TASK REQUIREMENTS: Copy exactly the lines from the start of the material through the line with "Hp M26781-001 Panneau". Pictures stay out of the copy.

GIVEN INFORMATION:
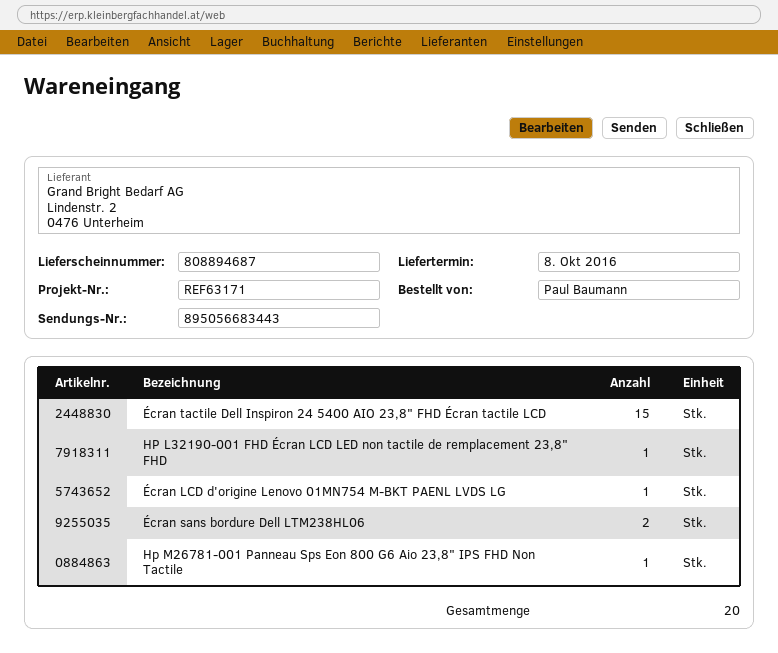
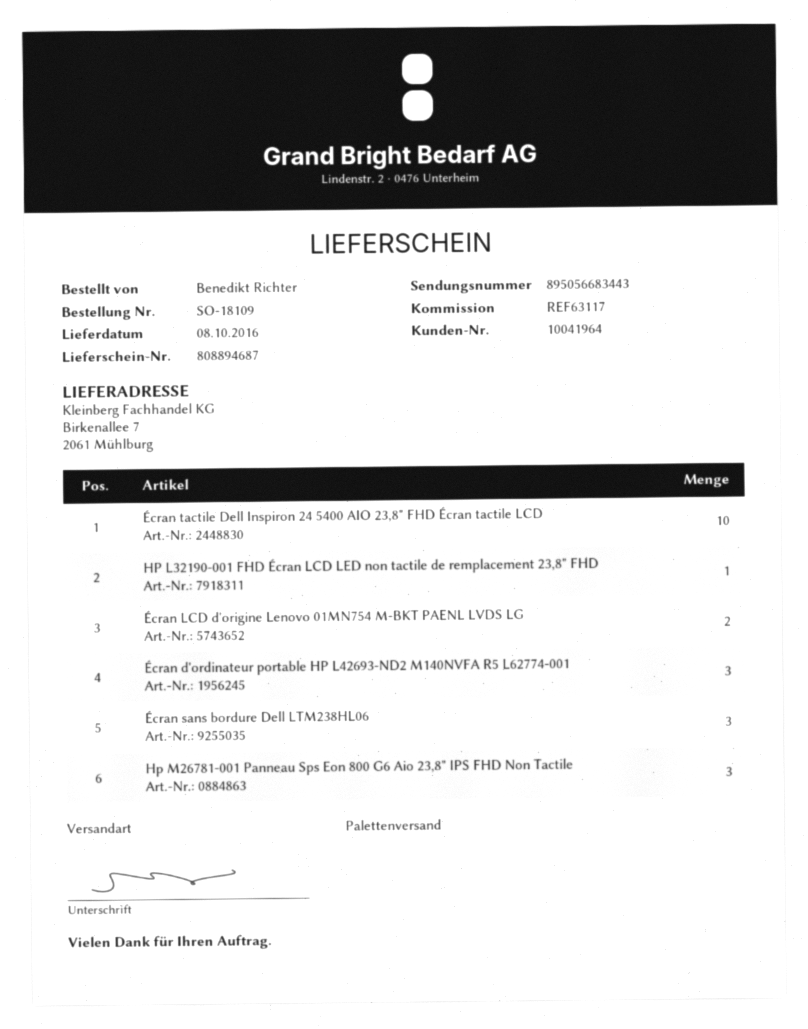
reference: REF63171 -> REF63117
ordered by: Paul Baumann -> Benedikt Richter
Écran tactile Dell Inspiron 24 5400 AIO 23,8" FHD Écran tactile LCD: 15 -> 10
Écran LCD d'origine Lenovo 01MN754 M-BKT PAENL LVDS LG: 1 -> 2
Écran sans bordure Dell LTM238HL06: 2 -> 3
Hp M26781-001 Panneau Sps Eon 800 G6 Aio 23,8" IPS FHD Non Tactile: 1 -> 3
Écran d'ordinateur portable HP L42693-ND2 M140NVFA R5 L62774-001: none -> 3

SOLUTION FOR THIS PROBLEM:
reference: REF63171 -> REF63117
ordered by: Paul Baumann -> Benedikt Richter
Écran tactile Dell Inspiron 24 5400 AIO 23,8" FHD Écran tactile LCD: 15 -> 10
Écran LCD d'origine Lenovo 01MN754 M-BKT PAENL LVDS LG: 1 -> 2
Écran sans bordure Dell LTM238HL06: 2 -> 3
Hp M26781-001 Panneau Sps Eon 800 G6 Aio 23,8" IPS FHD Non Tactile: 1 -> 3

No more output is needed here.